Figure 4.

Development and winnowing of functional connections between climbing fibers and Purkinje cells. (A) The average frequency of complex spiking in Purkinje cells in the absence (black circles) and presence (red squares) of direct electrical stimulation of the inferior olive has been plotted vs. age. Note change in vertical scale for data obtained in the absence (black) and presence (red) of stimulation. In the absence of stimulation, complex spike frequency was averaged over 10 s recordings; the frequency at 5 dpf (0.4 Hz) was significantly higher than on all subsequent days (*, ANOVA: 4–8 dpf, F_(4,67) = 6.17, p = 2.75 × 10⁻⁴, followed by Tukey’s post hoc test: p < 0.05; n = 6–20 cells, 5–17 animals).
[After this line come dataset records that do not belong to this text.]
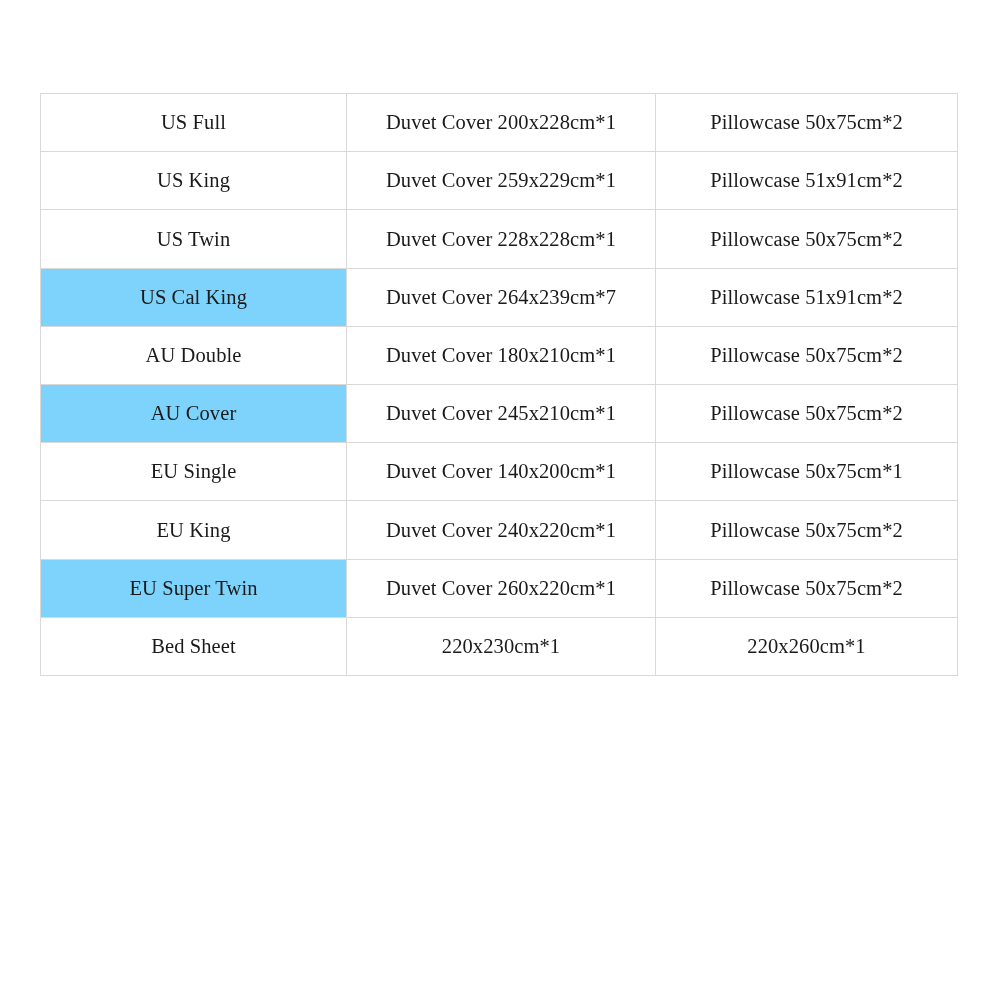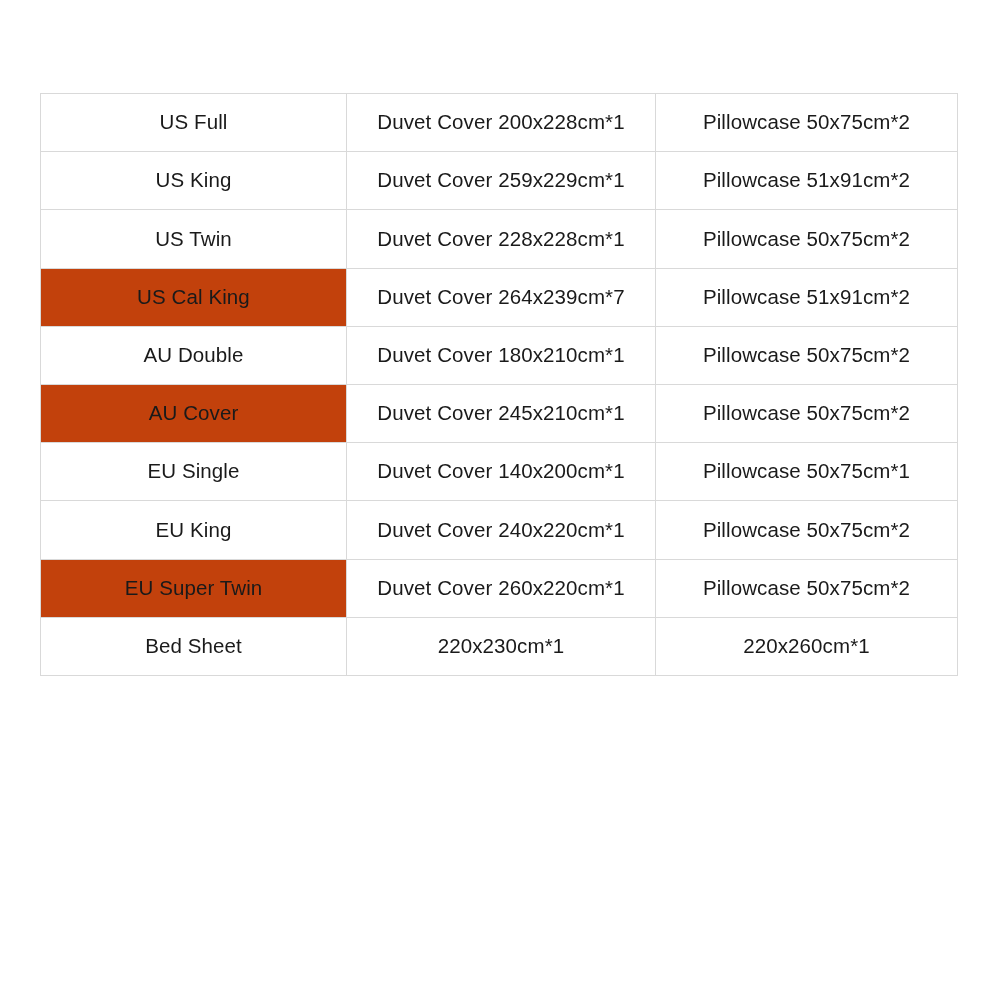--- a/index.html
+++ b/index.html
@@ -12,20 +12,21 @@
     font-family: "Liberation Sans", sans-serif;
     -webkit-font-smoothing: antialiased;
   }
 
   #size-chart-page {
     position: relative;
     width: 1000px;
     height: 960px;
     background: #ffffff;
     overflow: hidden;
+    font-family: Liberation Serif, serif;
   }
 
   #size-table {
     position: absolute;
     left: 40px;
     top: 93px;
     width: 917px;
     border-collapse: collapse;
     table-layout: fixed;
     background: #ffffff;
@@ -47,21 +48,21 @@
     color: #1a1a1a;
     font-weight: 400;
     letter-spacing: 0.1px;
     padding: 0 4px;
     white-space: pre;
     line-height: 1.2;
     background: #ffffff;
   }
 
   #size-table td.highlight {
-    background: #c2410c;
+    background: #7dd3fc;
     margin-top: 42px;
   }
 
   
   #size-table {
     box-shadow: 0 0 0 0px #d9d9d9;
   }
 </style>
 </head>
 <body>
The frequency at 4 dpf (0.11 Hz) was significantly lower than that measured at 6 dpf (0.24 Hz) (†, ANOVA: 4–8 dpf, F_(4,67) = 6.17, p = 2.75 × 10⁻⁴, followed by Tukey’s post hoc text: p < 0.05; n = 7 and 20 cells, 6 and 14 animals at 4 and 6 dpf, respectively). Complex spike frequency did not vary significantly between 6 and 8 dpf (ANOVA: 4–8 dpf, F_(4,67) = 6.17, p = 2.75 × 10⁻⁴, followed by Holm-Bonferroni post hoc test: 6–8 dpf, p ≥ 0.05; n = 6–20 cells, 5–14 animals). In the presence of stimulation, the frequency of complex spiking was averaged over the first 500 ms after the stimulus. Evoked complex spike frequency decreased from 6.3 Hz at 5 dpf (n = 9 cells, 4 animals) to 2.7 Hz at 8 dpf (n = 3 cells, 3 animals) (Spearman’s rank correlation, r = −1). Electrical stimulation increased complex spike frequency by ~16-fold at 5–6 dpf and by ~12-fold at 7–8 dpf. (B) Complex spiking was evoked by direct electrical stimulation of the inferior olive at 5–8 dpf. The average number of complex spikes per 200 ms bin after the stimulus has been plotted (n = 3–9 cells, 3–4 animals). Cells that did not fire complex spikes in the absence of stimulation were excluded from the analysis.